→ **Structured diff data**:
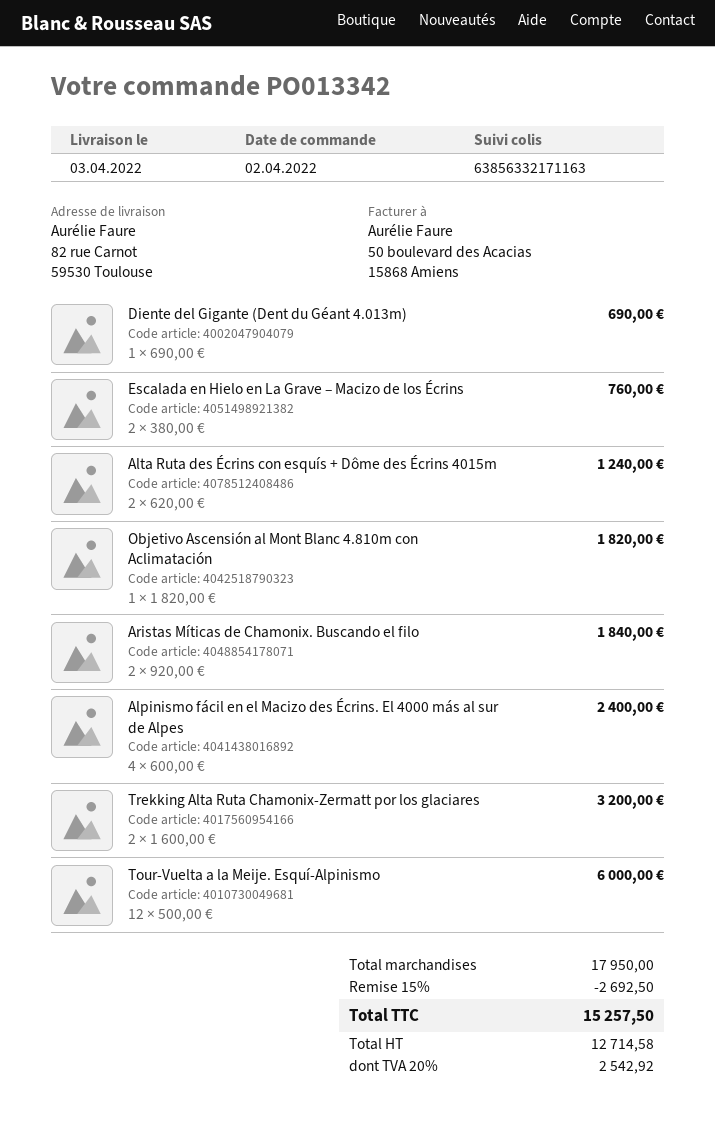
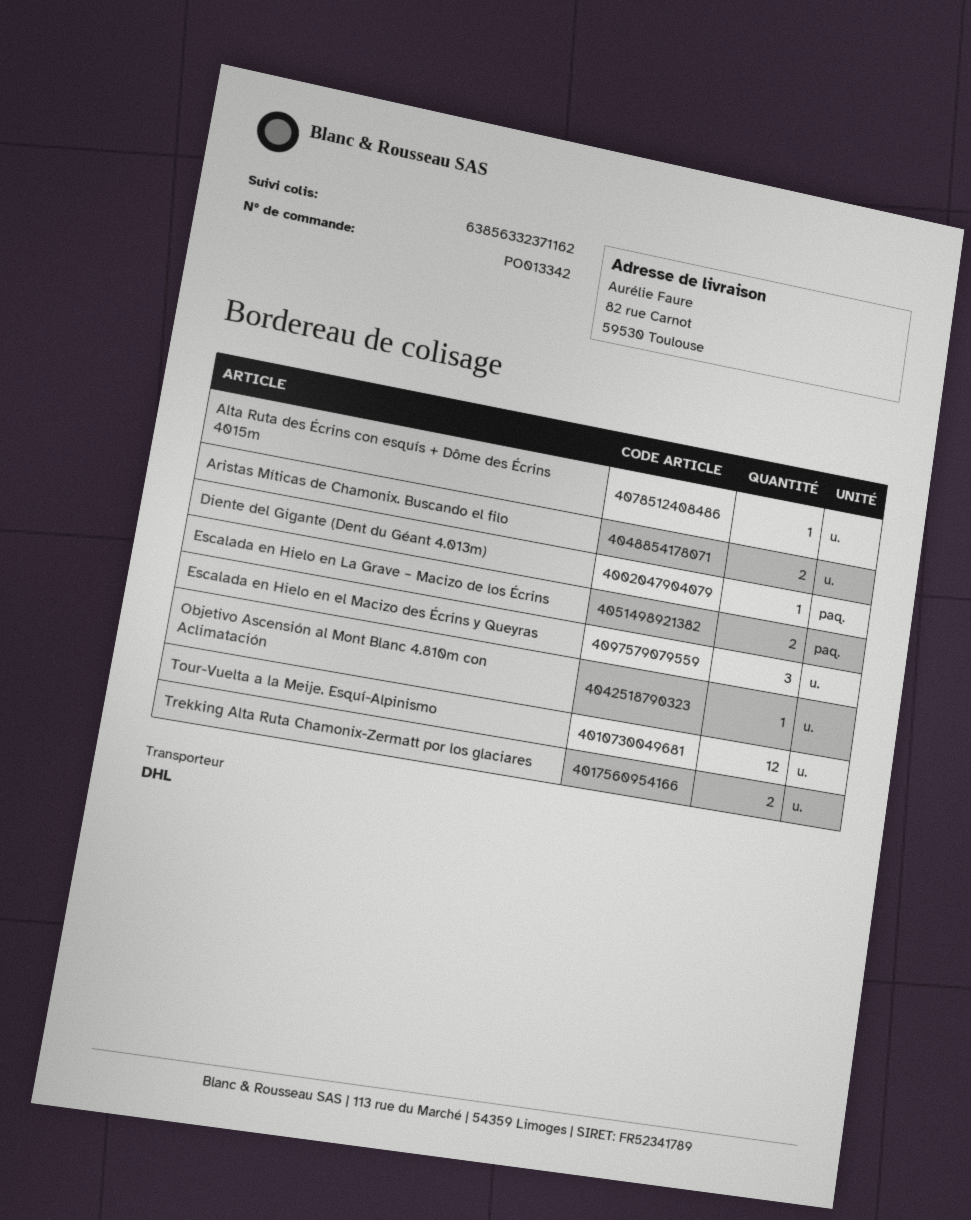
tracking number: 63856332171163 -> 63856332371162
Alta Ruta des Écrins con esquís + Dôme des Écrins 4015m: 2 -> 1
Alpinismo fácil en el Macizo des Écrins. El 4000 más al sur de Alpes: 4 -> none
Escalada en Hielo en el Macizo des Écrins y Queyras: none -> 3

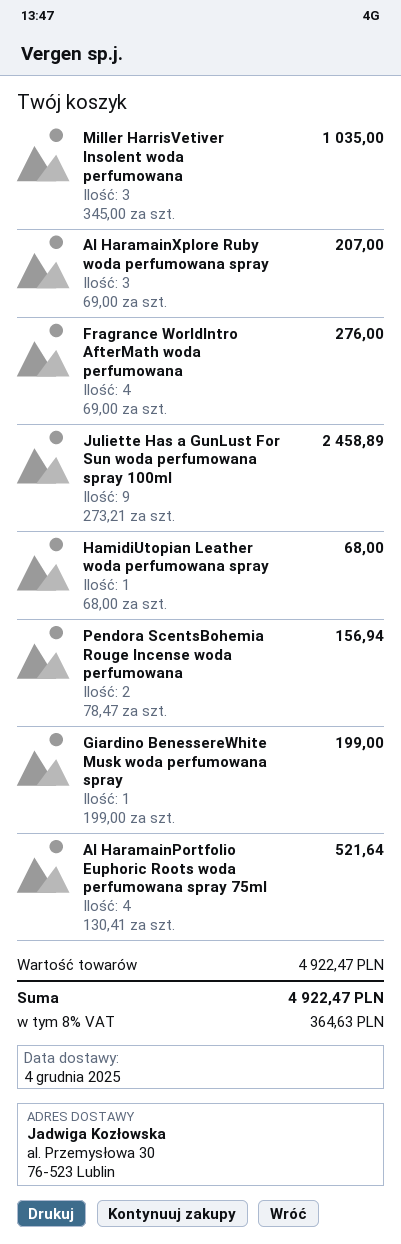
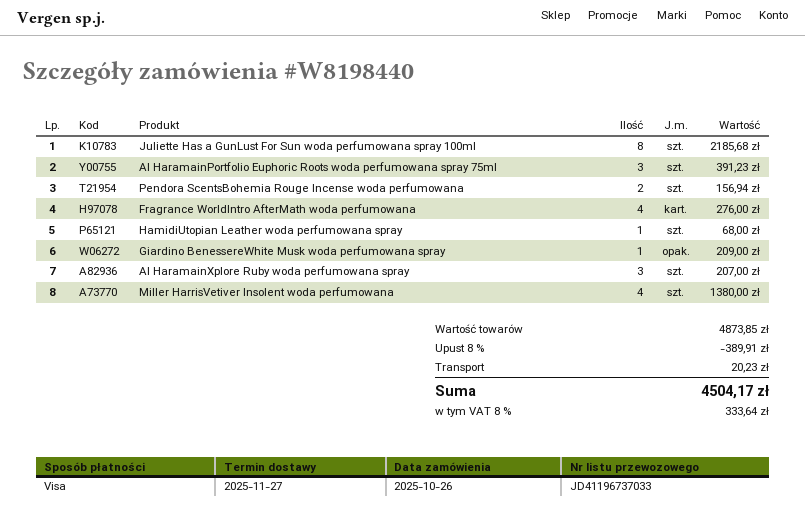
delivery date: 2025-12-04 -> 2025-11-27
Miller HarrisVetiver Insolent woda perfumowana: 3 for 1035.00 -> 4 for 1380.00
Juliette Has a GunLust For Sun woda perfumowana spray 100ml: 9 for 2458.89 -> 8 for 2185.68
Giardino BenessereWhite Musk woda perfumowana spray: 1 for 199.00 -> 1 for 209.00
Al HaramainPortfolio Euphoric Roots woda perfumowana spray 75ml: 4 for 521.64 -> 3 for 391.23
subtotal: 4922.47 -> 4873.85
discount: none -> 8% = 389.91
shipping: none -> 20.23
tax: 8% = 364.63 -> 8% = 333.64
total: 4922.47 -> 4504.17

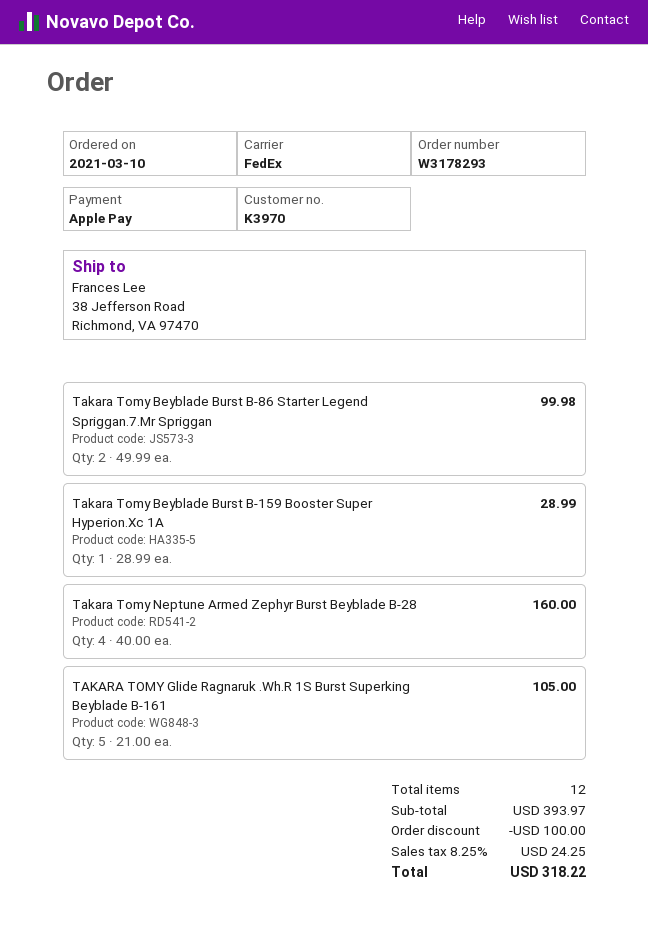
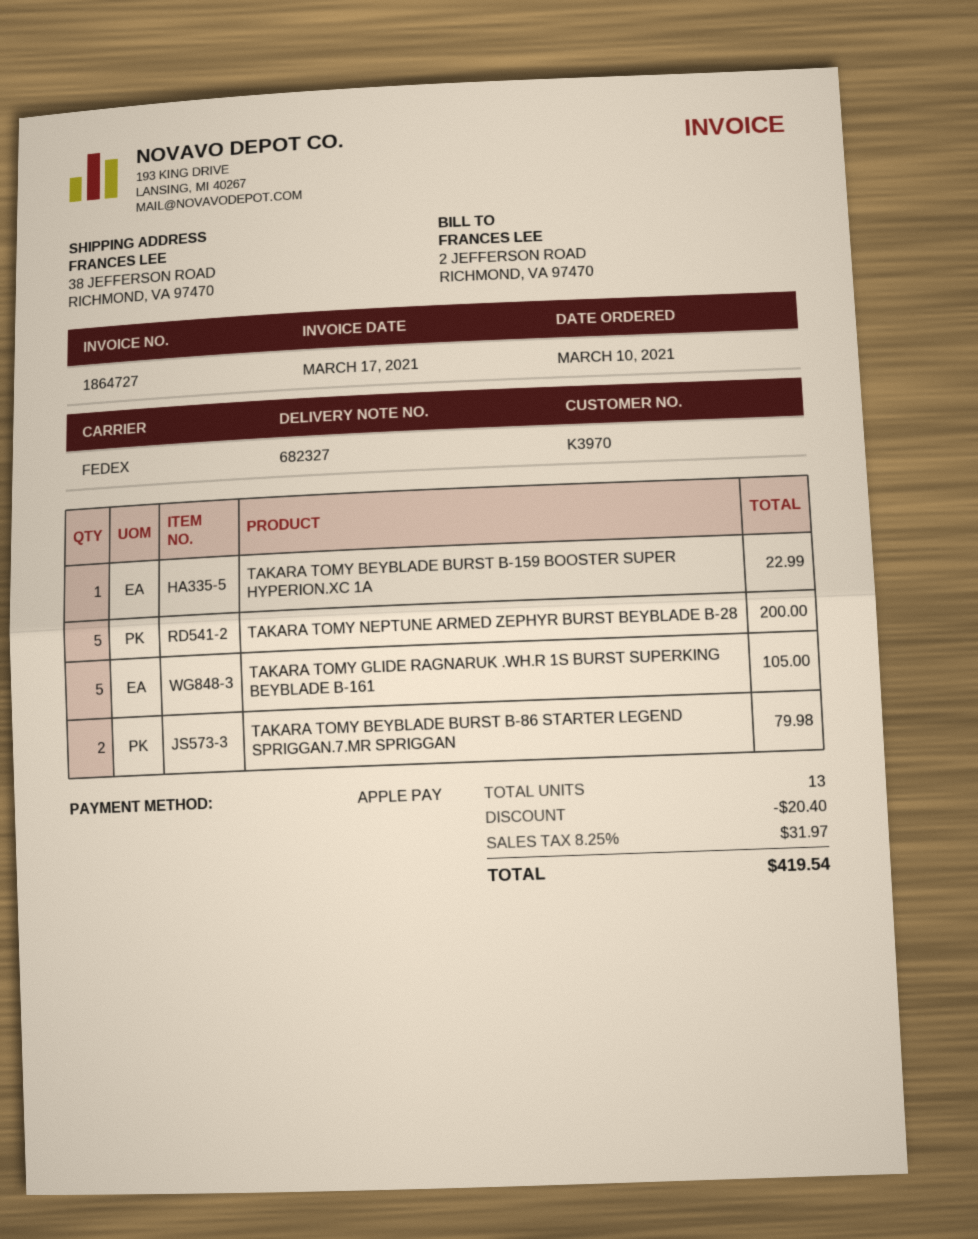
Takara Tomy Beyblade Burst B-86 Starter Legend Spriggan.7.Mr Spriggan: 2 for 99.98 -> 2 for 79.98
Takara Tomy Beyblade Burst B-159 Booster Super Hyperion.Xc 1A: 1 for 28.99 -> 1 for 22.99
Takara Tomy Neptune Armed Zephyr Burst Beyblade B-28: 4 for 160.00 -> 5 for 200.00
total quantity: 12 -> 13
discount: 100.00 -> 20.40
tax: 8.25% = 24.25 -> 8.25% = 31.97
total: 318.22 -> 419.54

→ **EXERCISE BRIEF**: When the line with "Juliette Has a" is reached in the data above, begin copying, and stop after the line with "Giardino BenessereWhite Musk"; copy each line exactly, both ends included.

→ **ANSWER TO THIS PROBLEM**:
Juliette Has a GunLust For Sun woda perfumowana spray 100ml: 9 for 2458.89 -> 8 for 2185.68
Giardino BenessereWhite Musk woda perfumowana spray: 1 for 199.00 -> 1 for 209.00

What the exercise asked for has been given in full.